## Exercise
Once the line containing "<li>ประกันสังคม:</li>" is found, set down that line and each one after it exactly, through the end of the entries.

Start of Information provided

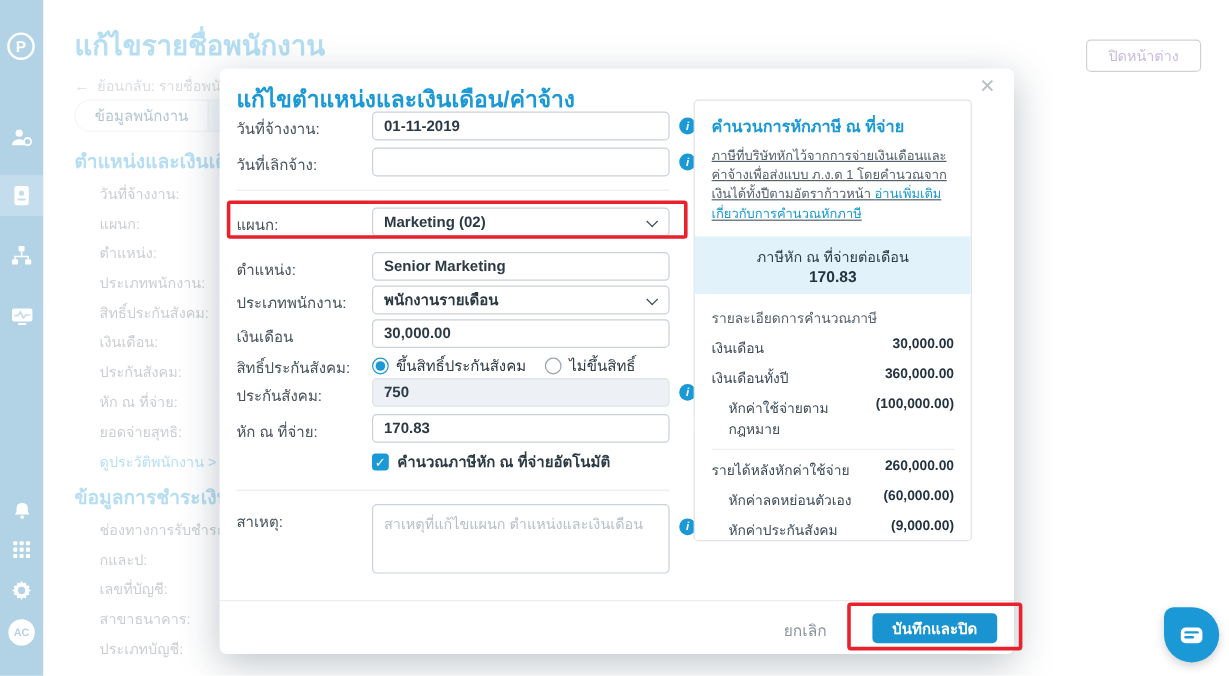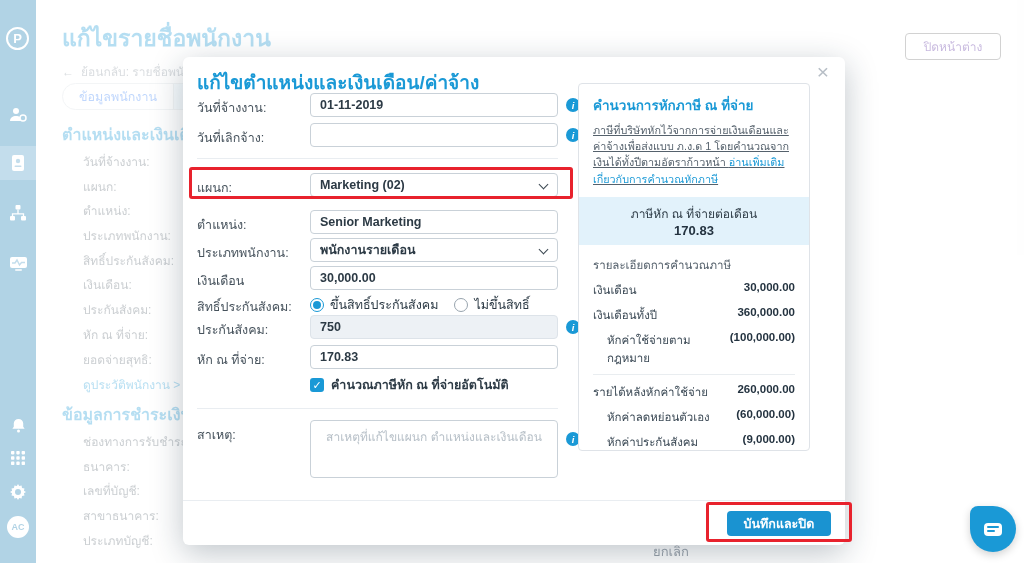--- a/index.html
+++ b/index.html
@@ -15,21 +15,21 @@
   .sb-icon { position:absolute; left:0; width:36px; height:34px; display:flex; align-items:center; justify-content:center; }
   .sb-active { background:#4697c4; }
   .sb-avatar { width:22px; height:22px; background:#fff; border-radius:50%; color:#0e76ad;
                font-size:9px; font-weight:bold; display:flex; align-items:center; justify-content:center; }
 
   .bp-title { position:absolute; left:62px; top:20px; font-size:23px; font-weight:bold; color:#1a99d6; }
   .bp-back { position:absolute; left:62px; top:62px; font-size:12px; color:#8a949e; }
   .bp-back .arrow { margin-right:7px; color:#8a949e; }
   .bp-tabs { position:absolute; left:62px; top:83px; display:flex; height:27px;
              border:1px solid #d9dfe4; border-radius:15px; overflow:hidden; background:#fff; width:240px; }
-  .bp-tab { padding:0 16px; font-size:12.5px; display:flex; align-items:center; color:#3b82f6; white-space:nowrap; }
+  .bp-tab { padding:0 16px; font-size:12.5px; display:flex; align-items:center; color:#0c4a6e; white-space:nowrap; }
   .bp-tab.alt { color:#1a99d6; background:#eaf6fc; border-left:1px solid #d9dfe4; }
   .bp-sec { position:absolute; font-size:16px; font-weight:bold; color:#1a99d6; white-space:nowrap; }
   .bp-list { position:absolute; list-style:none; font-size:12px; color:#5a6670; }
   .bp-list li { height:24.7px; white-space:nowrap; }
   .bp-link { position:absolute; font-size:12px; color:#1a99d6; }
   .bp-closewin { position:absolute; left:905px; top:33px; width:96px; height:27px; background:#fff;
                  border:1px solid #737373; border-radius:4px; color:#4c1d95; font-size:12px;
                  display:flex; align-items:center; justify-content:center; }
 
   
@@ -59,21 +59,21 @@
 
   .radio { width:14px; height:14px; border-radius:50%; border:1px solid #98a4ae; background:#fff;
            display:inline-flex; align-items:center; justify-content:center; margin-right:6px; }
   .radio.on { border-color:#1a99d6; }
   .radio.on::after { content:""; width:8px; height:8px; border-radius:50%; background:#1a99d6; }
   .rlabel { font-size:12.5px; font-weight:400; color:#2c3a45; margin-right:16px; }
   .checkbox { width:14px; height:14px; background:#1a99d6; border-radius:3px; color:#fff; font-size:11px;
               display:inline-flex; align-items:center; justify-content:center; margin-right:7px; }
   .ftext { position:absolute; left:113px; top:0; width:248px; height:58px; border:1px solid #c9d1d8;
            border-radius:4px; padding:6px 9px; font-family:"Liberation Sans",sans-serif; font-size:12px;
-           color:#2c3a45; resize:none;text-align:center; }
+           color:#2c3a45; resize:none; }
   .ftext::placeholder { color:#b6bfc7; }
 
   
   .tax-panel { position:absolute; left:395px; top:26px; width:232px; height:368px; background:#fff;
                border:1px solid #dfe3e8; border-radius:4px; padding:10px 14px; overflow:hidden; }
   .panel-arrow { position:absolute; left:-7px; top:264px; width:12px; height:12px; background:#fff;
                  border-left:1px solid #dfe3e8; border-bottom:1px solid #dfe3e8; transform:rotate(45deg); }
   .tp-title { font-size:13.5px; font-weight:bold; color:#1a99d6; margin-bottom:6px; }
   .tp-desc { font-size:10.8px; color:#55616c; line-height:1.5;text-decoration:underline; }
   .tp-link { color:#1a99d6; }
@@ -82,21 +82,21 @@
   .trow.indent { padding-left:14px; }
   .trow.sec { color:#55616c; padding-top:7px; }
   .thl { background:#e2f2fb; margin:10px -14px 4px; padding:7px 14px; display:flex;
          justify-content:space-between; align-items:center;flex-direction:column; }
   .thl .lbl { font-size:12px; color:#2c3a45; }
   .thl .val { font-size:13px; font-weight:bold; color:#243340; }
   .tdiv { border-top:1px solid #e9edf0; margin:4px 0; }
 
   
   .m-footdiv { position:absolute; left:0; top:443px; width:662px; border-top:1px solid #e9edf1; }
-  .btn-cancel { position:absolute; left:458px; top:484px; width:60px; text-align:center;
+  .btn-cancel { position:absolute; left:458px; top:458px; width:60px; text-align:center;
                 font-size:13px; color:#8a949e; cursor:pointer; }
   .btn-save { position:absolute; left:544px; top:454px; width:104px; height:25px; background:#1a93d1;
               border:none; border-radius:4px; color:#fff; font-size:12.5px; font-weight:bold;
               font-family:"Liberation Sans",sans-serif; cursor:pointer; }
 
   
   .redbox { position:absolute; border:3px solid #e8222d; border-radius:3px; z-index:20; pointer-events:none; }
   .redbox1 { left:189px; top:167px; width:384px; height:32px; }
   .redbox2 { left:706px; top:502px; width:146px; height:40px; }
   .chat { position:absolute; left:970px; top:506px; width:46px; height:46px; background:#1a99d6;
@@ -193,21 +193,21 @@
     <li>เงินเดือน:</li>
     <li>ประกันสังคม:</li>
     <li>หัก ณ ที่จ่าย:</li>
     <li>ยอดจ่ายสุทธิ:</li>
   </ul>
   <div class="bp-link" style="left:83px; top:375px;">ดูประวัติพนักงาน &gt;</div>
 
   <div class="bp-sec" style="left:62px; top:402px;">ข้อมูลการชำระเงินเดือ</div>
   <ul class="bp-list" style="left:83px; top:432px;">
     <li>ช่องทางการรับชำระ:</li>
-    <li>ธนาคาร:</li>
+    <li>กและป:</li>
     <li>เลขที่บัญชี:</li>
     <li>สาขาธนาคาร:</li>
     <li>ประเภทบัญชี:</li>
   </ul>
 
   <div class="bp-closewin">ปิดหน้าต่าง</div>
 </div>
 
 <div class="overlay"></div>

End of Information provided

## Finished exercise
     <li>ประกันสังคม:</li>
     <li>หัก ณ ที่จ่าย:</li>
     <li>ยอดจ่ายสุทธิ:</li>
   </ul>
   <div class="bp-link" style="left:83px; top:375px;">ดูประวัติพนักงาน &gt;</div>
 
   <div class="bp-sec" style="left:62px; top:402px;">ข้อมูลการชำระเงินเดือ</div>
   <ul class="bp-list" style="left:83px; top:432px;">
     <li>ช่องทางการรับชำระ:</li>
-    <li>ธนาคาร:</li>
+    <li>กและป:</li>
     <li>เลขที่บัญชี:</li>
     <li>สาขาธนาคาร:</li>
     <li>ประเภทบัญชี:</li>
   </ul>
 
   <div class="bp-closewin">ปิดหน้าต่าง</div>
 </div>
 
 <div class="overlay"></div>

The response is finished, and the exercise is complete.